And it’s not because of a Ron Paul-ist “intervention breeds an equal amount of resistance” matter, either. Comparing the violent, uproarious response of the accidental burning of Qurans with the relatively muted reaction to the murder of 16 Afghan civilians:
After more than 10 years, many deaths and billions of dollars invested, Americans still fail to grasp the Afghans’ basic values. Faith is paramount and a death can be compensated with blood money.
“To Muslims, and especially to Afghans, religion is much higher a concern than civilian or human casualties,” said Hafez Abdul Qayoom, a member of Afghanistan’s highest clerical body, the Ulema Council. “When something happens to their religion, they are much more sensitive and have much stronger reaction to it.”

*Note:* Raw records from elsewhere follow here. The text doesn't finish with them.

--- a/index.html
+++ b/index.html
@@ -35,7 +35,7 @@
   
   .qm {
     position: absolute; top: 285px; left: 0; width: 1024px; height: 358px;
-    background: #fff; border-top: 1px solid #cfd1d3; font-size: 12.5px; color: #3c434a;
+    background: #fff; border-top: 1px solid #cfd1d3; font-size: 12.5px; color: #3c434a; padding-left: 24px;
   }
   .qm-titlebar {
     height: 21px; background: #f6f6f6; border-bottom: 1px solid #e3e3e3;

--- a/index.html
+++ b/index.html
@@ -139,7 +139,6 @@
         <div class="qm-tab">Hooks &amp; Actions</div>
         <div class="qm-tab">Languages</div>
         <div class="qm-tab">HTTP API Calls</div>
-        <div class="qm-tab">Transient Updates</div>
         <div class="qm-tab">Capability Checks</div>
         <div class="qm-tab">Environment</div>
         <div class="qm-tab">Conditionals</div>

This is a phenomenon that the modern, urbane, and secular American liberal would have a hard time grasping. They spend their time bashing the supposedly backwards, unreformable, religious bigots of America, but fail to understand that religion is an even larger motivation in the Middle East (and our Islamist enemies in particular).

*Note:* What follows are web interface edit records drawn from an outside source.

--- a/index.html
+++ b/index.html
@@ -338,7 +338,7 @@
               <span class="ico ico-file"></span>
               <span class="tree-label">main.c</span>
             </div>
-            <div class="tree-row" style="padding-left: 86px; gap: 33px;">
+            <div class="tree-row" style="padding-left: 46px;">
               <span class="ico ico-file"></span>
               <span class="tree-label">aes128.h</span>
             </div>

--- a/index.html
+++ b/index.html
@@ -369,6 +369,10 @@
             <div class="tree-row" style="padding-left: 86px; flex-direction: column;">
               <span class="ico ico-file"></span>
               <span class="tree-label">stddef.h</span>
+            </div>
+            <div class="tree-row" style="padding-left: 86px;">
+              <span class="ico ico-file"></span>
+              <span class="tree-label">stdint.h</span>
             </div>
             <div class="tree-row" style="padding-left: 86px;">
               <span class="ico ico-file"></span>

Libertarians often fall into this conceptual trap, being largely secular themselves, and have trouble imagining religion being the prime motivation for violence. Hence the appeal of Ron Paul’s foreign policy, never mentioning religion in general or Islamism in particular, which only amounts to “if U.S. troops are stationed anywhere outside America, it will cause someone to compulsively attack us.”

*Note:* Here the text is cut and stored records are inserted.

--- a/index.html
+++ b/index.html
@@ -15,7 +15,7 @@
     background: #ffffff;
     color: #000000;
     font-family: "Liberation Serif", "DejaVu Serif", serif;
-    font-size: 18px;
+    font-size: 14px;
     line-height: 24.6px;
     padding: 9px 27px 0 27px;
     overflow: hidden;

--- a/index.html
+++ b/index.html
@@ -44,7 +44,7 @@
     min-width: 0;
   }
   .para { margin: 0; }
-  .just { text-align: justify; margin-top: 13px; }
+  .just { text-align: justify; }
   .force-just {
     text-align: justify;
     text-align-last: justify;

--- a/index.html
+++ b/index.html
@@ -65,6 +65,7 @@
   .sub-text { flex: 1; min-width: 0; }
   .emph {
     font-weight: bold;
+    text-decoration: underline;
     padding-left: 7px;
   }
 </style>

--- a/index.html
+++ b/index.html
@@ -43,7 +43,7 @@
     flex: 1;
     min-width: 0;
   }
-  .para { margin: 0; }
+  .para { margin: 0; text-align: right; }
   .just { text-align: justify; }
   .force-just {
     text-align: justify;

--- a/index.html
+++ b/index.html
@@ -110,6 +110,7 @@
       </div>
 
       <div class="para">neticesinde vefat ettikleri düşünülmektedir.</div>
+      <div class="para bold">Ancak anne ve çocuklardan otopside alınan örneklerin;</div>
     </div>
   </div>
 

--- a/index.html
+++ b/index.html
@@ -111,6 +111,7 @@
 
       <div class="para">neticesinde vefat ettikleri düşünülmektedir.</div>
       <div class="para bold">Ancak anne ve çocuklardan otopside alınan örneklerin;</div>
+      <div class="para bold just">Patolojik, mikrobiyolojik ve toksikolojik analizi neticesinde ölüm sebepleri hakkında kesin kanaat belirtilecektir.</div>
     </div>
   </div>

This quote underscores the point that we should not be nation building–moreso than it is difficult enough to do so domestically–in that the culture and society of Afghanistan do not value the things that we Americans value.
We Americans value religious liberty and understand religion’s place in the hierarchy of freedoms: we do not riot and kill when someone burns a Bible because we respect property and have a private sense of religion. Americans place importance in personal achievement and few see “total religious devotion” as the single, primary concern of human existence. “Winning hearts and minds” by guarding schools won’t have a great impact if the local population feels that destruction is an acceptable response to the accidental burning of a book.